Altre novità importanti sono l'inclusione della funzione di ricerca nel menu del multitasking e l'interazione di quest'ultimo con le applicazioni: ad esempio, se si hanno più schede aperte nel browser, esse compaiono nel menu del multitasking (si può notare anche nello screenshot).


NOTIFICHE
La gestione delle notifiche è stata notevolmente migliorata: oltre al perfezionamento della gestione di esse dalla schermata di sblocco (già presente in KitKat 4.4.4), anche il drawer delle notifiche è stato reso più intuitivo e accattivante. Con Android Lollipop è possibile interagire con le applicazioni direttamente dalle notifiche, per esempio rispondendo a un messaggio senza uscire dalla schermata di sblocco, ma soprattutto si possono personalizzare le notifiche visibili: infatti, per evitare un accumulo di notifiche, è stato introdotto un filtro delle notifiche che permette di selezionare quelle prioritarie.

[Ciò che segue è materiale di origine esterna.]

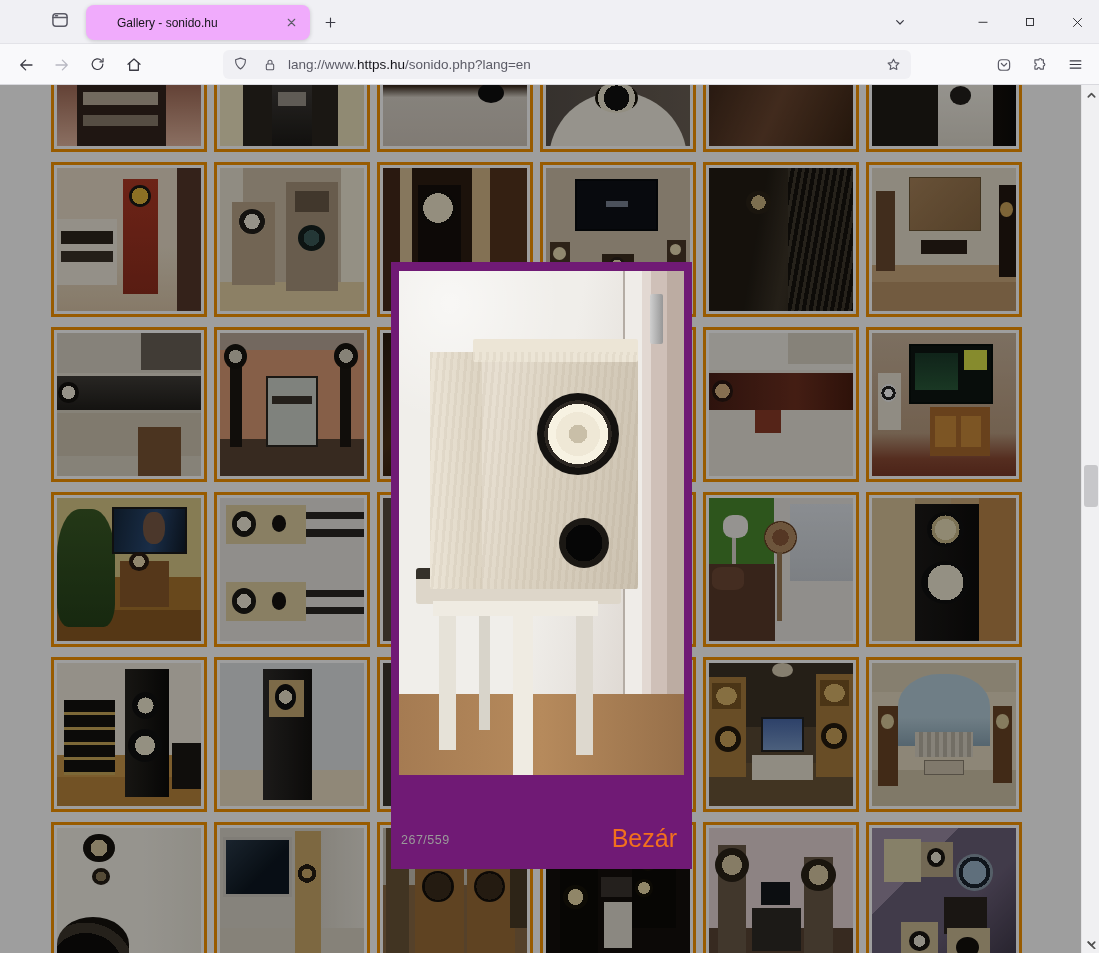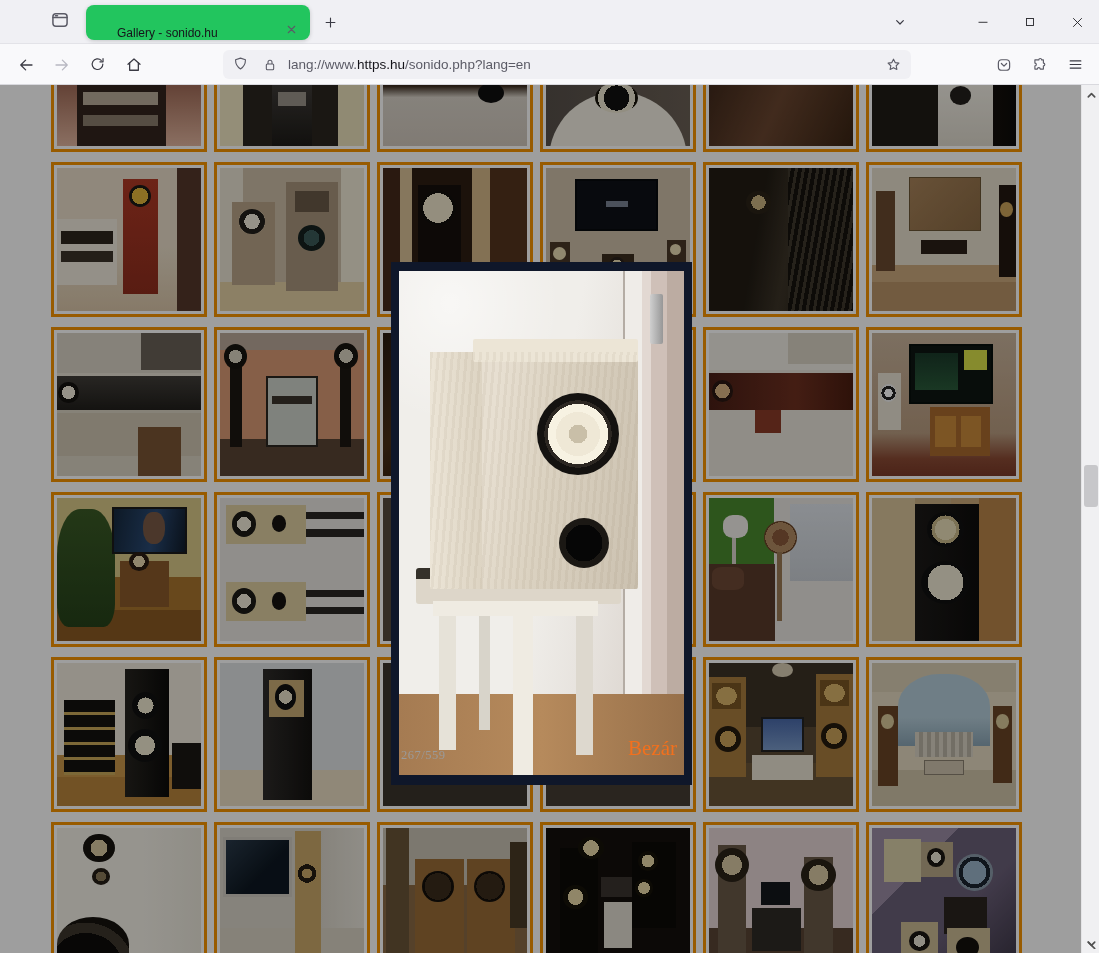"Gallery - sonido.hu" .tab { align-items: flex-end -> center; background: #22c55e -> #f0abfc }
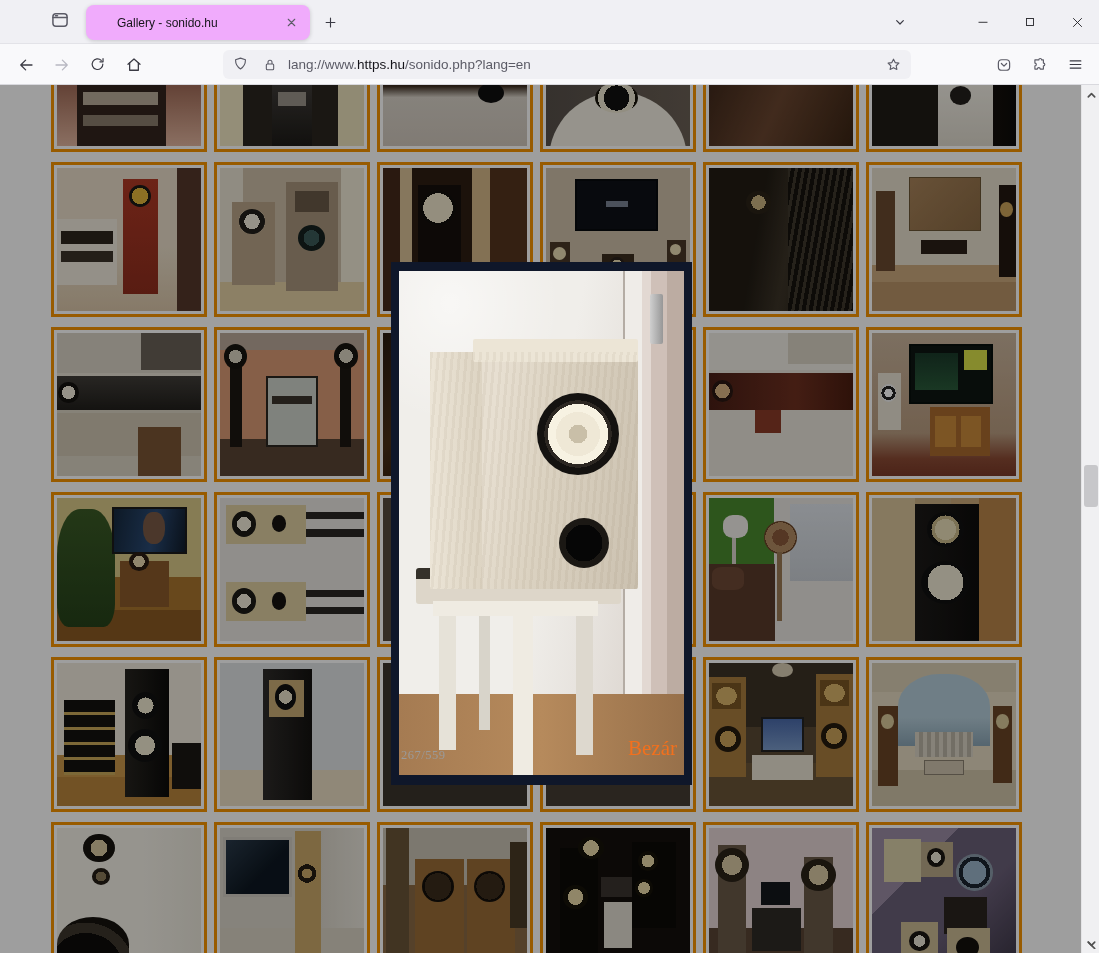"267/559" .lightbox { background: #0f172a -> #701a75; font-family: Liberation Serif, serif -> none; height: 523px -> 607px }
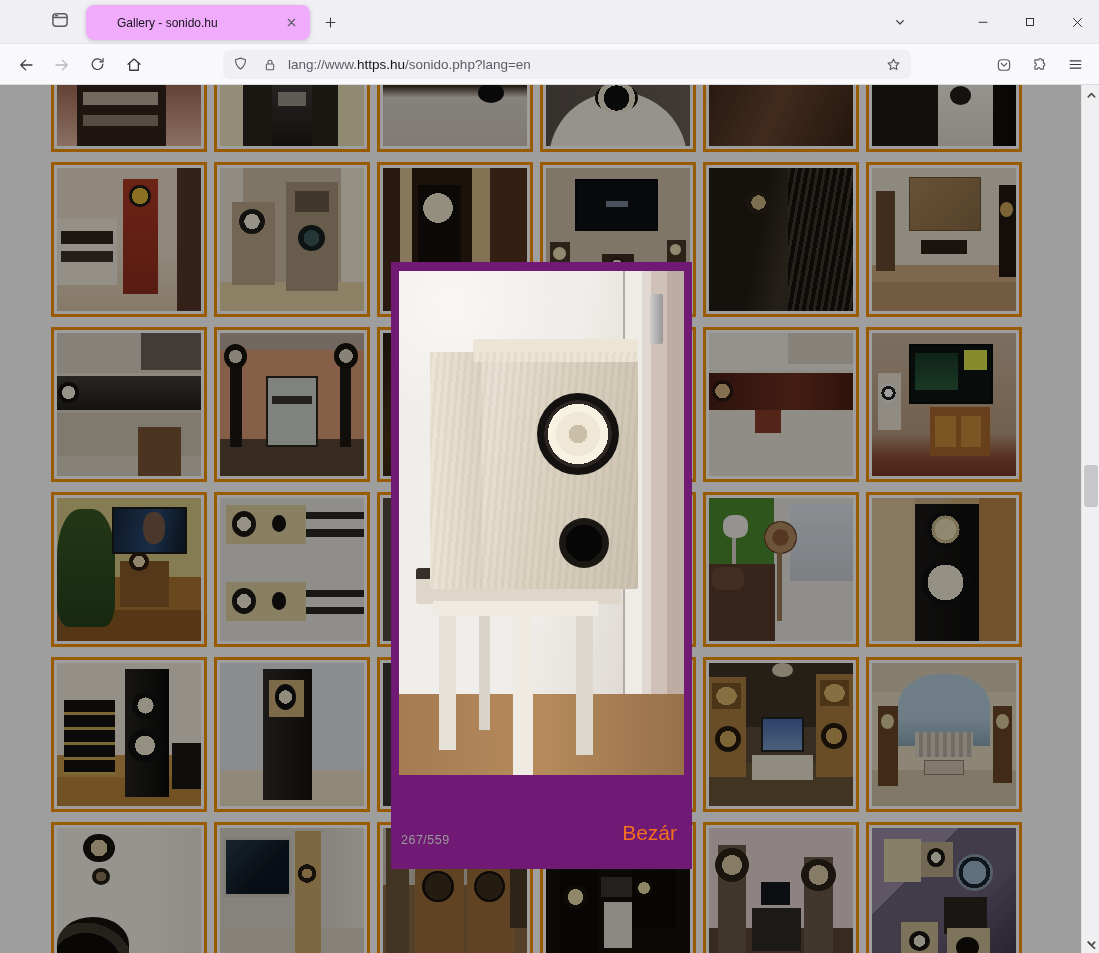"Bezár" .lb-close { bottom: 24px -> 16px; font-size: 21px -> 25px }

Quando si modifica il volume è dunque possibile impostare anche la modalità delle notifiche: tutte, solo prioritarie o nessuna.


ANDROID BEAM
Questa funzionalità di permette di condividere file tra due dispositivi accoppiati tramite il protocollo NFC fin da Android ICS, ma il suo utilizzo era piuttosto limitato.
Con Android Lollipop finalmente le cose cambiano: Android Beam è stato integrato nel menu Condividi, oltre al fatto che possiamo trasferire qualsiasi tipo di file a qualsiasi device.
Stando ai risultati di alcuni test effettuati, sembra che Android Beam funzioni anche con dispositivi che montano ancora Android KitKat.


BATTERIA
Il consumo di batteria da parte di Android L non sembra eccessivo, anzi, sembra che il nuovo OS riesca a gestire la durata della batteria meglio del suo predecessore (Android KitKat): ciò è dovuto grazie ai progressi ottenuti in Project Volta, una tecnologia studiata da Google per garantire una maggiore autonomia ai dispositivi.
Ma se per caso la batteria fosse in esaurimento? Android Lollipop ci viene incontro con una grande novità, la modalità Risparmio batteria: una volta attivata, le performance del device saranno ridotte, scompariranno le animazioni e la fluidità sarà minore, consentendo così di aumentare la durata della batteria.
E come se tutto questo non bastasse, quando il dispositivo è sotto carica Lollipop ci indica quanto tempo rimane per completare il ciclo di carica: una novità apparentemente insignificante, ma che ci consentirà di impiegare bene il nostro tempo.




MULTIUTENTE
La grande novità di Android Lollipop è la possibilità di creare diversi profili utente non connessi tra loro: in questo modo ogni utente ha a disposizione le proprie applicazioni, la propria galleria, le proprie impostazioni e i propri dati, senza interferire con gli altri utenti! Molto utile anche la modalità Guest, grazie alla quale possiamo far utilizzare il dispositivo a un amico che non ha un profilo configurato.



SICUREZZA
La crittografia in Android Lollipop è abilitata di default: in questo modo il rischio di intercettazione dei dati inviati tramite internet è stato notevolmente ridotto.
Inoltre, per incrementare ulteriormente la sicurezza, Lollipop introduce la funzione Smart Lock: grazie ad essa è possibile far sbloccare il dispositivo solo nelle vicinanze di un dispositivo bluetooth precedentemente abbinato (Google mette in evidenza la funzionalità con Android Wear).


SUPPORTO 64-BIT
Questa è una caratteristica che si rivelerà molto interessante nel futuro: potranno essere infatti assemblati device molto più performanti e potenti, anche con più di 3 Gb di memoria RAM.